GOAL OF THE EXERCISE ::
Copy verbatim the span of lines beginning at the line that contains "text: 2 -> 7" and ending with the final line of the data. Exclude pictures from the copy.
━━━━━━━━━━━━━━━━━━━━━━━━━━━━━━
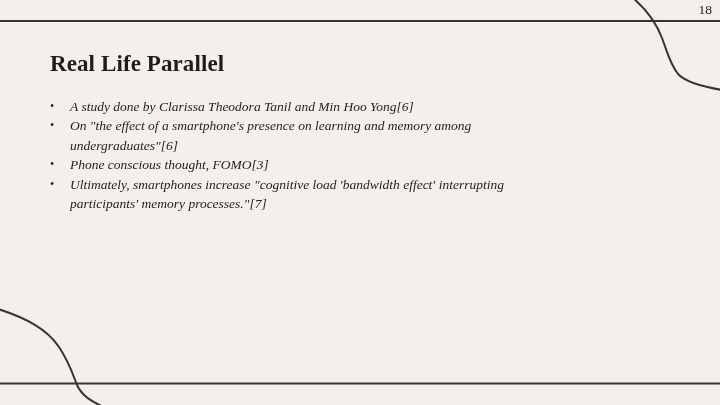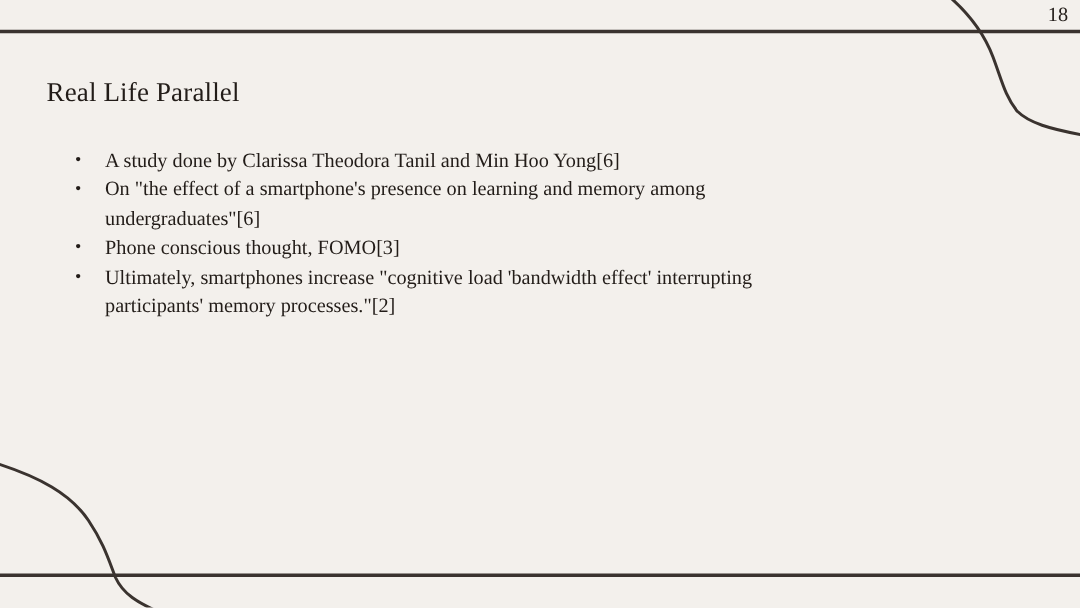"Real Life Parallel" .title { font-size: 18px -> 23px; font-weight: 400 -> 700; left: 31px -> 50px }
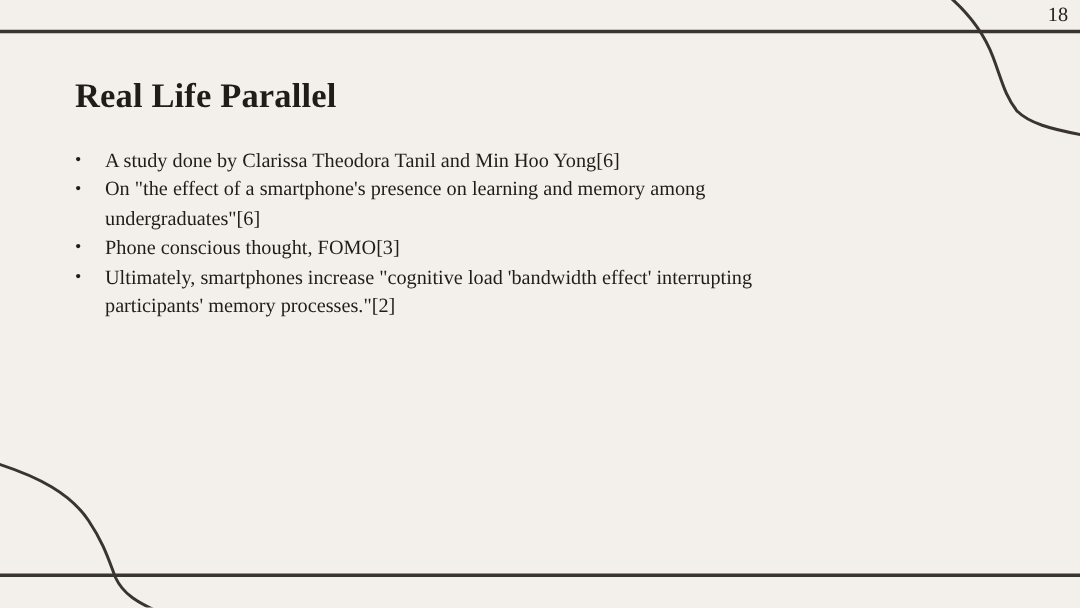"A study done by Clarissa" ul.bullets .txt { font-style: none -> italic }
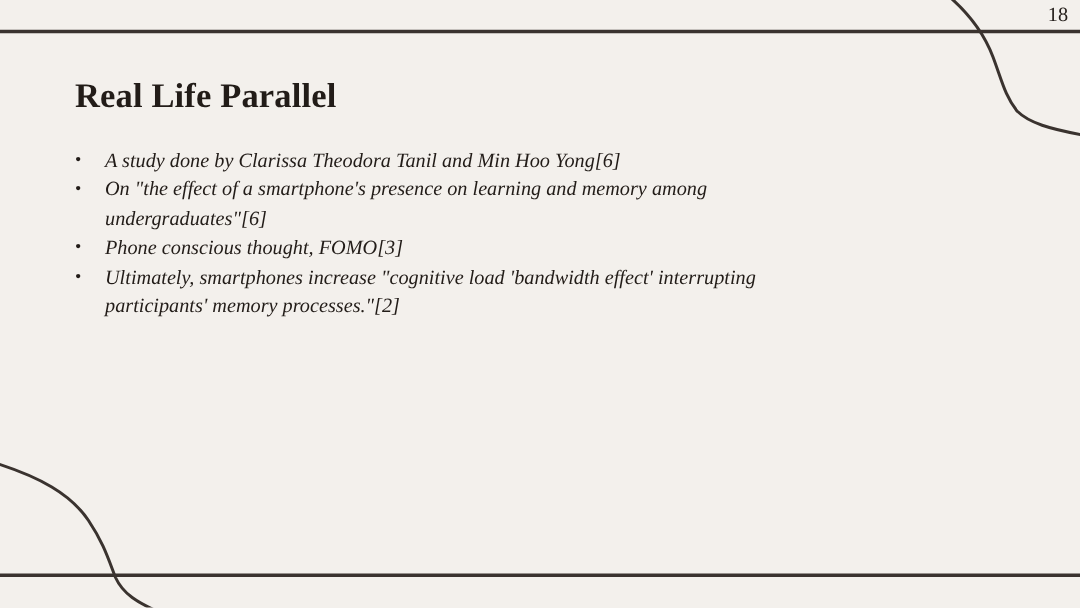"Ultimately, smartphones increase" span.txt { text: 2 -> 7 }
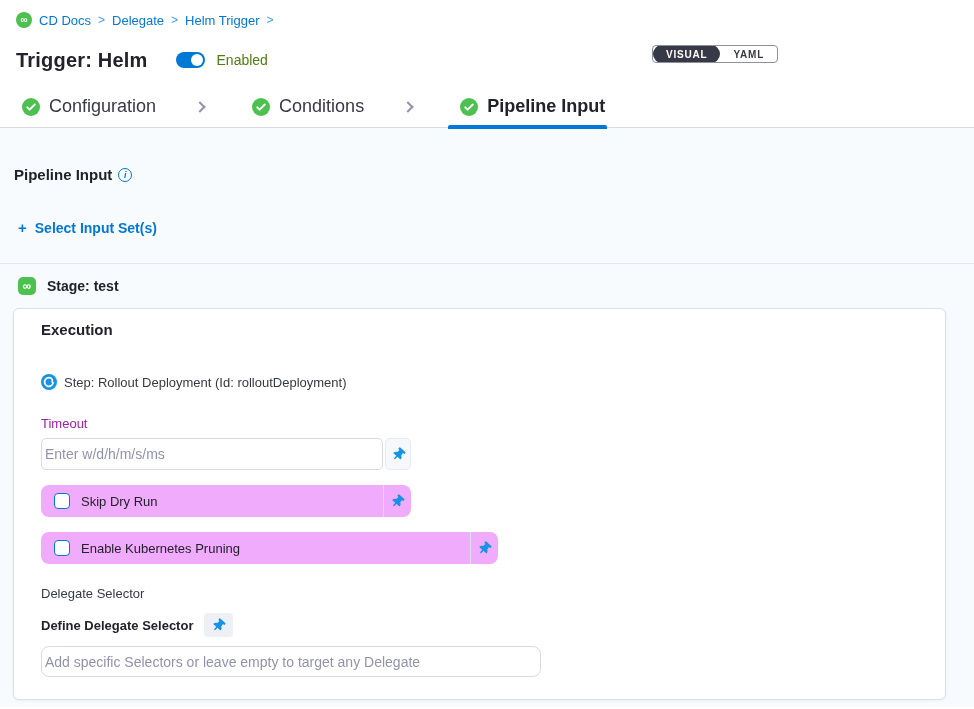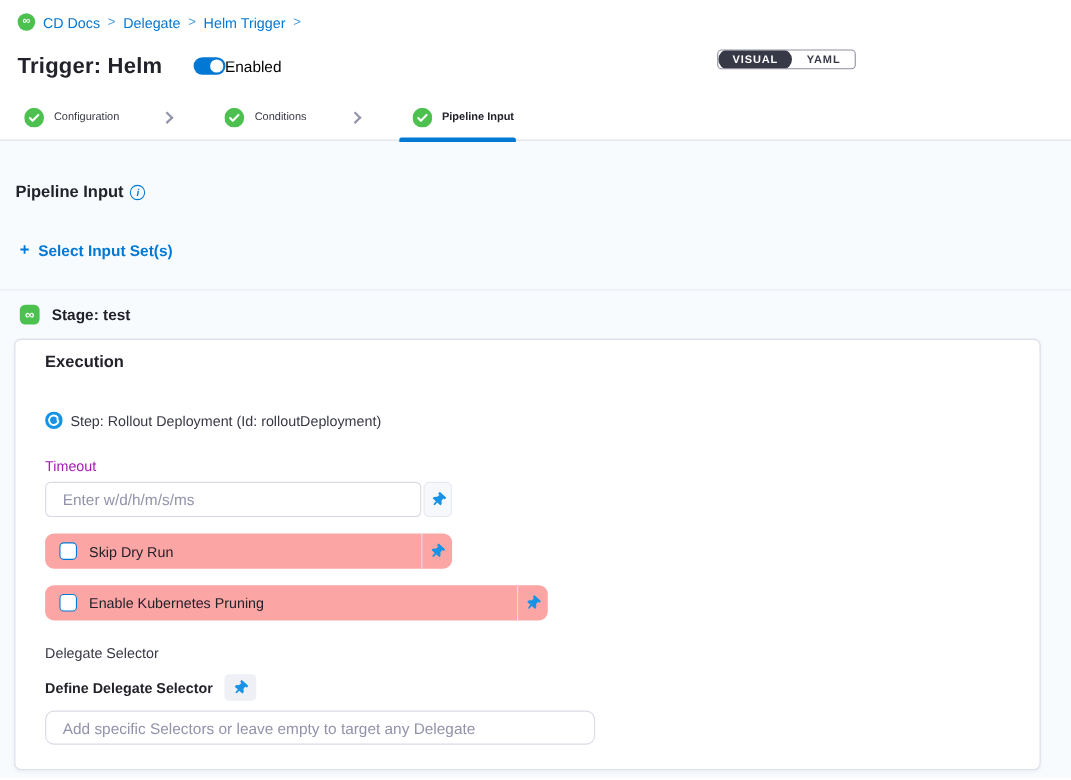"Enabled" .toggle-label { color: #000000 -> #4d7c0f; margin-left: 0 -> 12px }
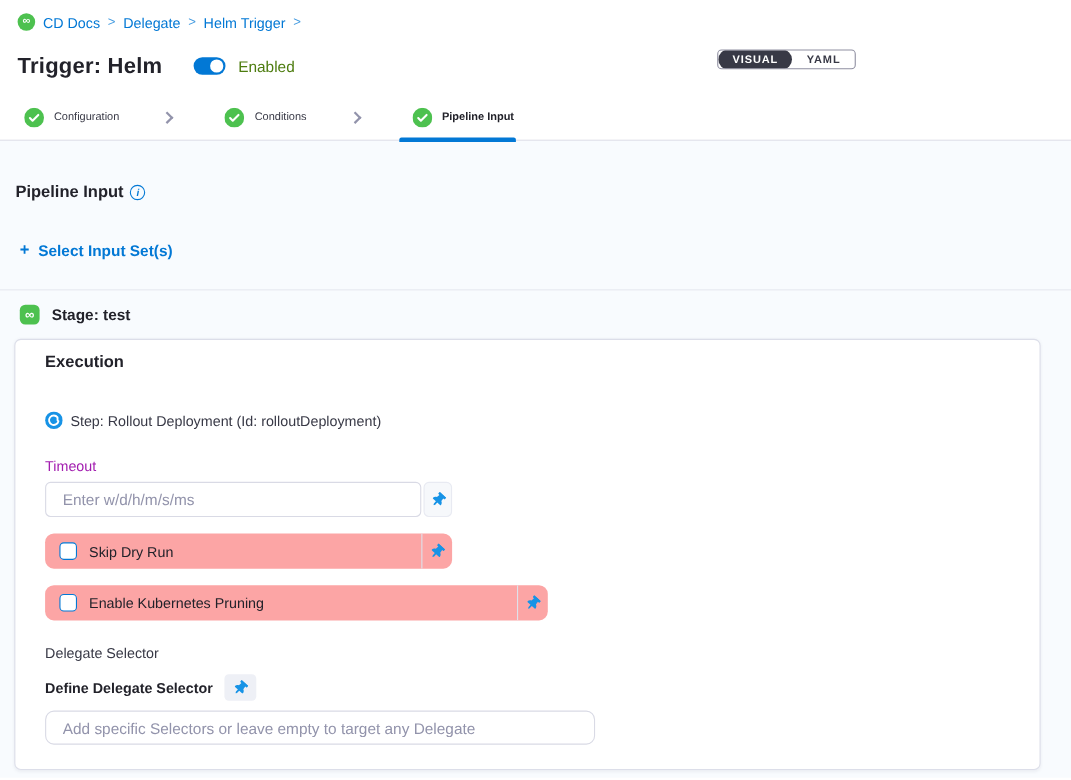"Configuration" .tab { font-size: 10px -> 18px }
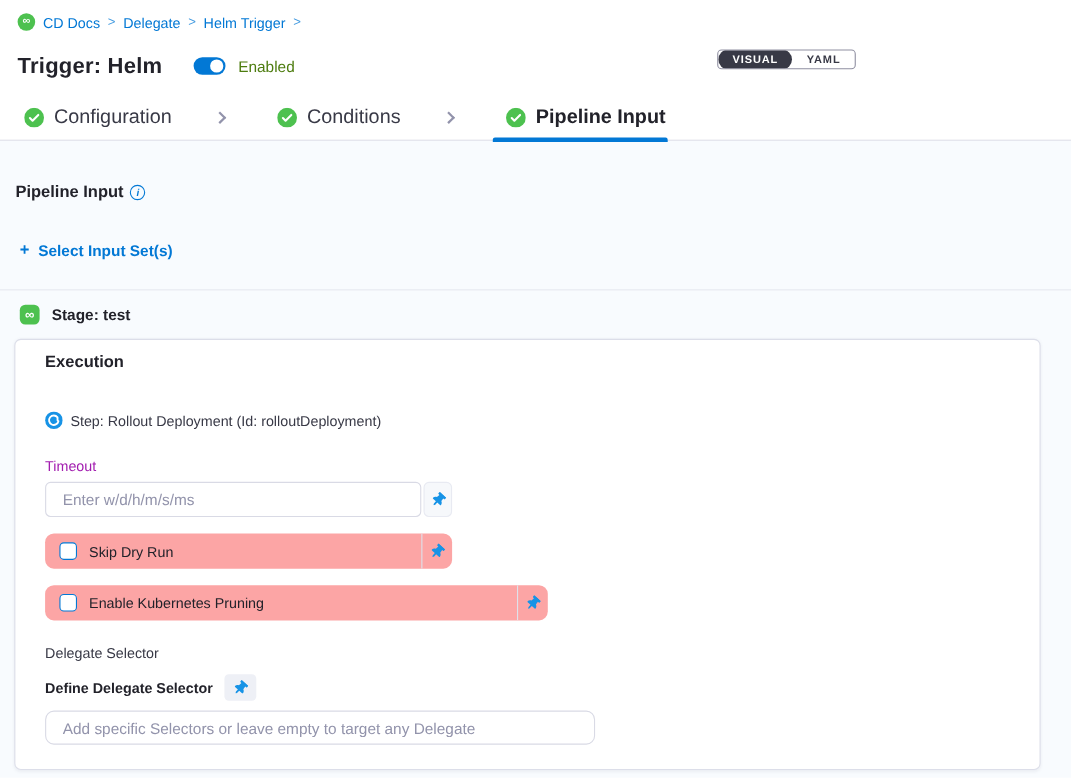"Enter w/d/h/m/s/ms" .text-input { padding: 0 15px -> 0 3px }
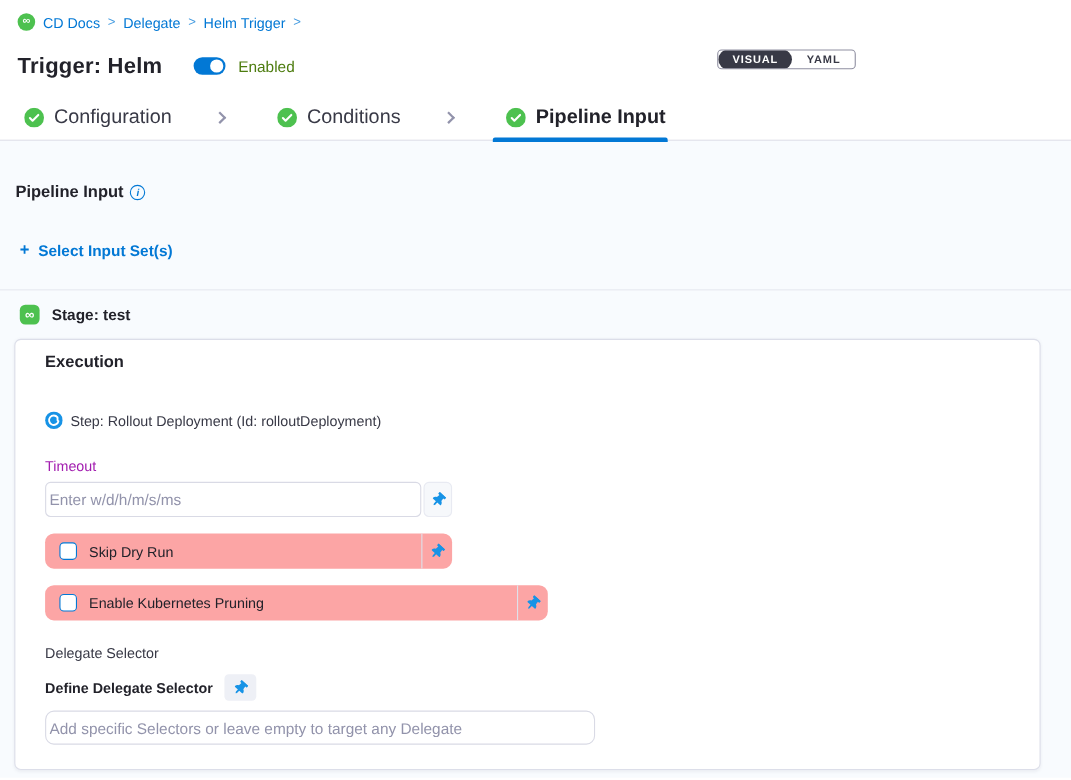"Skip Dry Run" .check-row { background: #fca5a5 -> #f0abfc }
━━━━━━━━━━━━━━━━━━━━━━━━━━━━━━
RESPONSE BELOW ::
"Ultimately, smartphones increase" span.txt { text: 2 -> 7 }
"Enabled" .toggle-label { color: #000000 -> #4d7c0f; margin-left: 0 -> 12px }
"Configuration" .tab { font-size: 10px -> 18px }
"Enter w/d/h/m/s/ms" .text-input { padding: 0 15px -> 0 3px }
"Skip Dry Run" .check-row { background: #fca5a5 -> #f0abfc }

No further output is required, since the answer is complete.